The first past life reading, in fact I think the only one of the day, was for young black teenage boy, whose mother was with him. The director, reading from her clipboard, said to the reader, “You will search for the essence of the entity known as (I have no recollection of the kids name, so let’s call him…) Charles Jackson, and report on a significant past incarnation.”
The reader’s eyes began to move rapidly back and forth, as though viewing or searching something. Her eyes were closed; but, one could see the bulge of her pupils through the eyelids. Then suddenly she began, “We see this one in the land known as Virginia in the early 1800’s. This one is a farmer involved in agriculture… this one… this one… this one. Frankly, the details were lost to me as soon as she said them. I guess that was because nothing about this life as a farmer at the turn of the 19th century in Virginia was memorable. The memorable part was about to hit me like a ton of WTF!
The reader stopped as suddenly as she had begun. The director turned to the black kid and asked, “Do you have any questions?”
As he paused, pondering, I was wondering what could he possibly ask when abruptly he said “Yeah. What was my name?” Good question.
The director turned to the reader and asked the question. The reader replied, “This one was known as Robert Michael Land. I felt my heart jump… the kind of jump when a totally unexpected surprise smacks you in the brain. Why? First of all, because it is damned nearly my name – Rodney Michael Land.

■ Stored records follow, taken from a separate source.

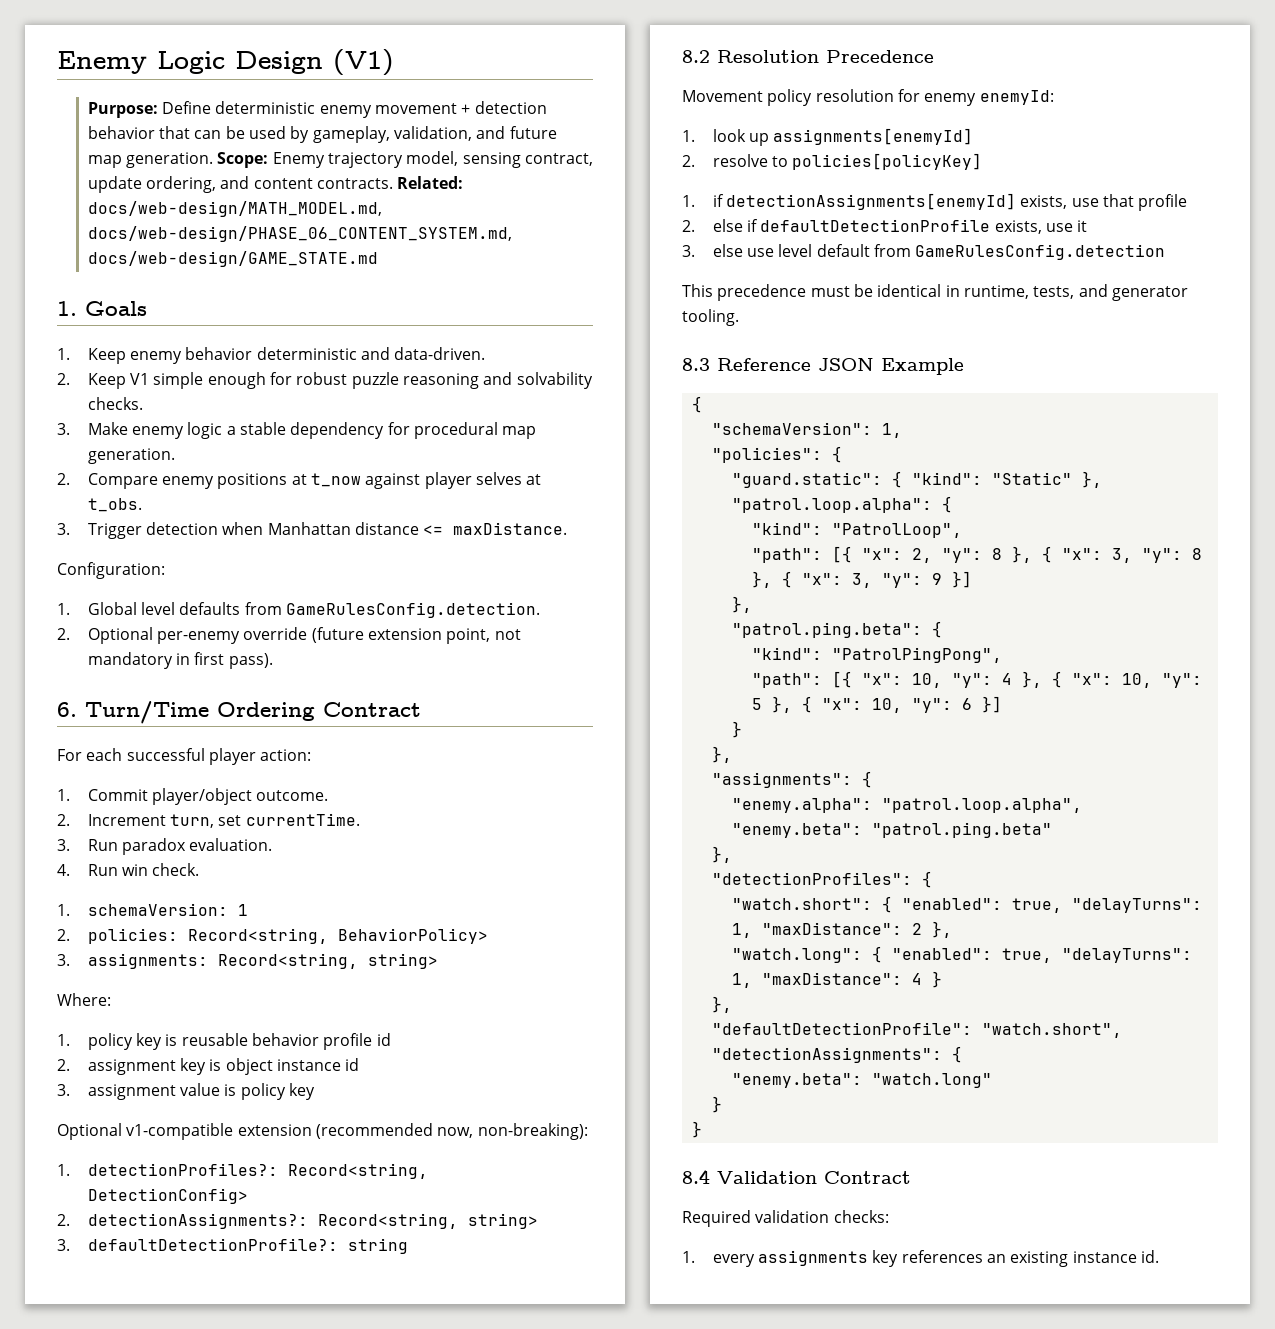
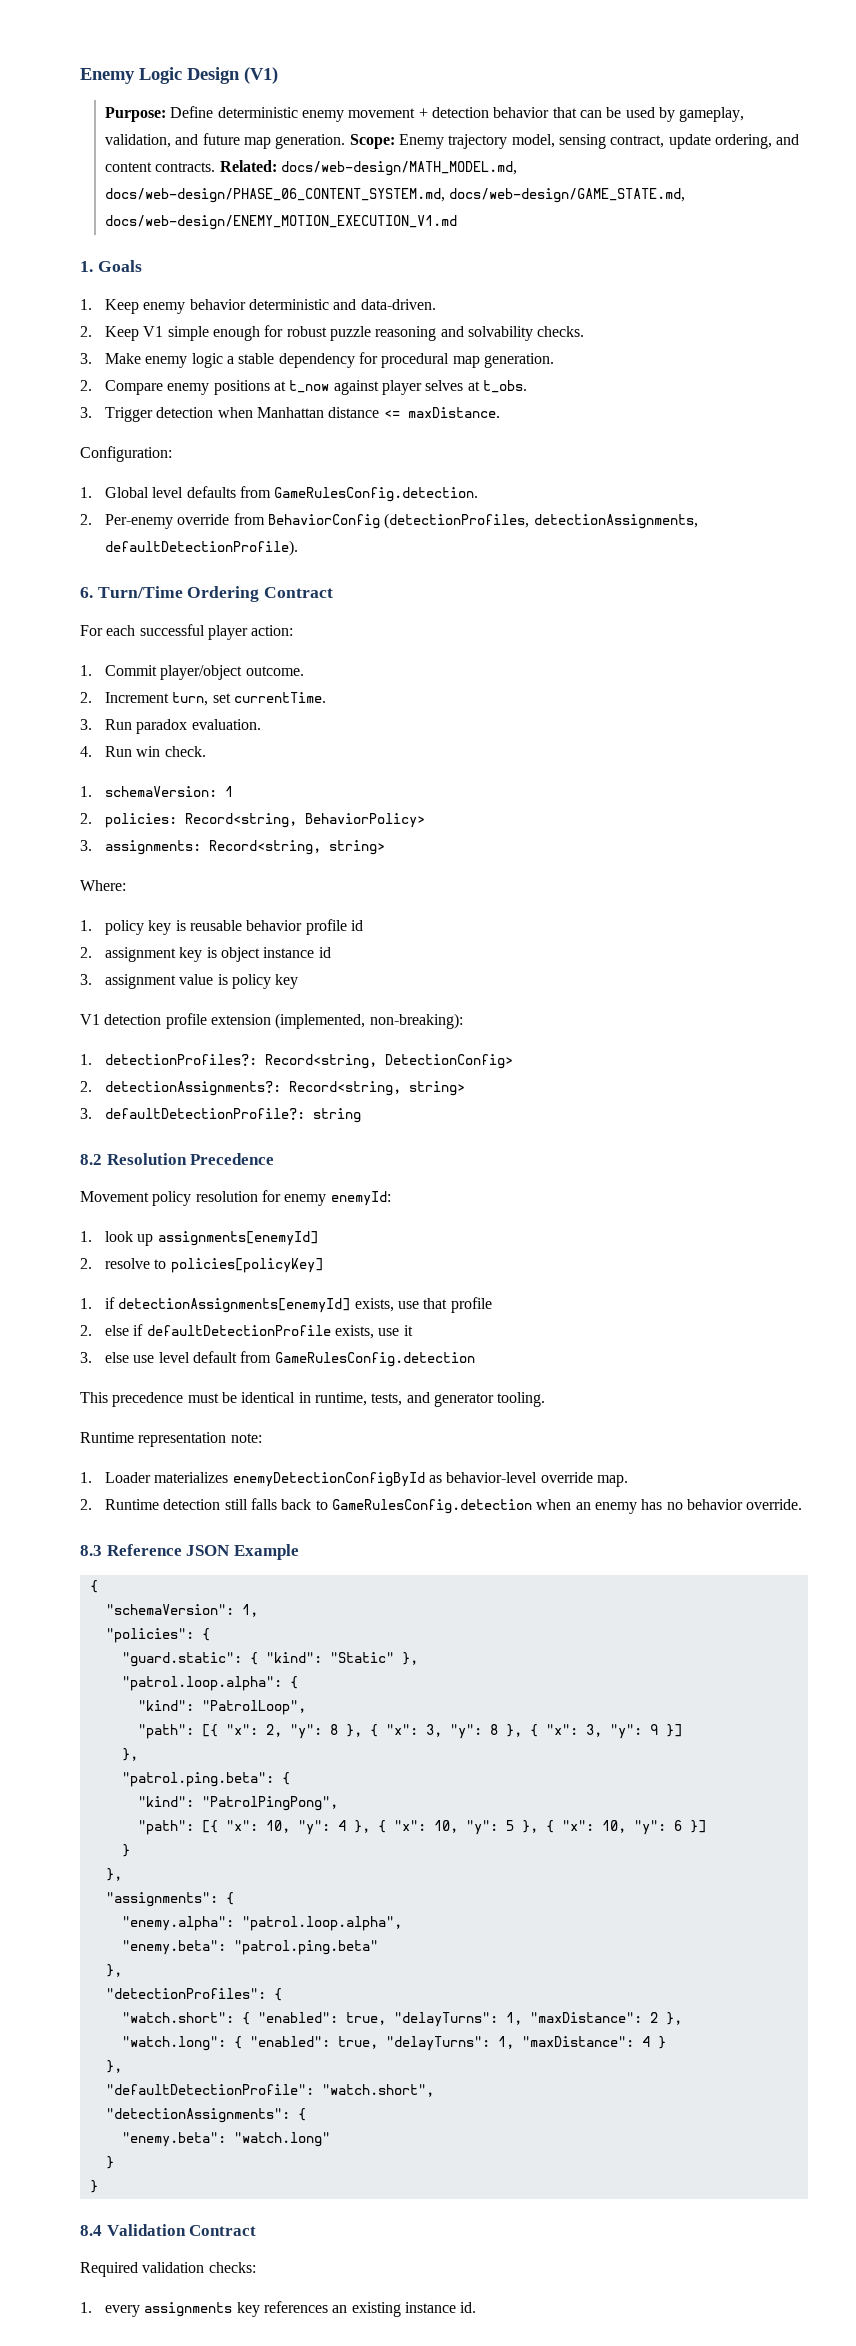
- Related: docs/web-design/MATH_MODEL.md, docs/web-design/PHASE_06_CONTENT_SYSTEM.md, docs/web-design/GAME_STATE.md
+ Related: docs/web-design/MATH_MODEL.md, docs/web-design/PHASE_06_CONTENT_SYSTEM.md, docs/web-design/GAME_STATE.md, docs/web-design/ENEMY_MOTION_EXECUTION_V1.md
- 2. Optional per-enemy override (future extension point, not mandatory in first pass).
+ 2. Per-enemy override from BehaviorConfig (detectionProfiles, detectionAssignments, defaultDetectionProfile).
- Optional v1-compatible extension (recommended now, non-breaking):
+ V1 detection profile extension (implemented, non-breaking):
+ Runtime representation note:
+ 1. Loader materializes enemyDetectionConfigById as behavior-level override map.
+ 2. Runtime detection still falls back to GameRulesConfig.detection when an enemy has no behavior override.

Nobody in that house new my name. No one knew I was coming; and, there had not been time for any introductions. How many surnames are their in the world? How many given names? What are the statistical odds that, with the exception of four letters, my three names would be uttered? I’ll tell you. Incalculable!
I also thought it extremely unlikely that anyone, even if they had known my name, would have been aware that the Lands would be found in Virginia in the early 1800’s. My own great-grandfather, Nicholas Rufus Land, was born in Virginia in 1809, and I had seen the 1810 census with my own eyes while researching my family’s genealogy – there were lots of Lands.
For you who believe in coincidences this qualifies as a MEGA-coincidence. I don’t believe in coincidences. If you do… fine. We’re all entitled to our beliefs, and of course there is no way to prove that a book would find it’s way to my nightstand, that would lead me to recognize a book that falls mysteriously off of a bookstore shelf, that lead me to a psychic reading at which my name is pulled out of thin air by total strangers – is anything but a coincidence. So I’ll leave it to you, the reader, to draw your own conclusion.
Whether coincidence or providence one thing is not debatable – the profound impact that moment had on my spiritual views.
Two profound paradigm changing thoughts occurred to me as I left that house, my mind still processing the import of what I’d experienced. The first – this black kid, if reincarnation be true, and he was a Land in early Virginia in a past life, could be a reincarnated branch from my own family tree. In fact, he would have been, since all of the Lands in Virginia were descended from the original immigrant John Land.
The second realization was that, given the above, he was a reincarnated slave owner. It is almost a certainty that any Virginia farmer from the early 19th century owned at least one slave. As surely as a modern farmer owns a tractor.
How bigoted can a person be if they truly believe we all have familial roots that run throughout human history? If they believe, not in an abstract we’re-all-members-of-the-same-species way, but in a way that anyone you meet, regardless of their current culture or race could be a progenitor of yours?
Would we not be more careful about hanging a black person if we knew we might one day feel the bite of a rope around our own dark skinned neck?
Believing we are exceptional and forgiven of our sins because we believe in a Bible story does not make this world a better place. America is living proof of that fact.
The world would change for the better if we believed that we might one day, in a future life, be black… or yellow, or red, or Hindu, Muslim, or… yes… even gay.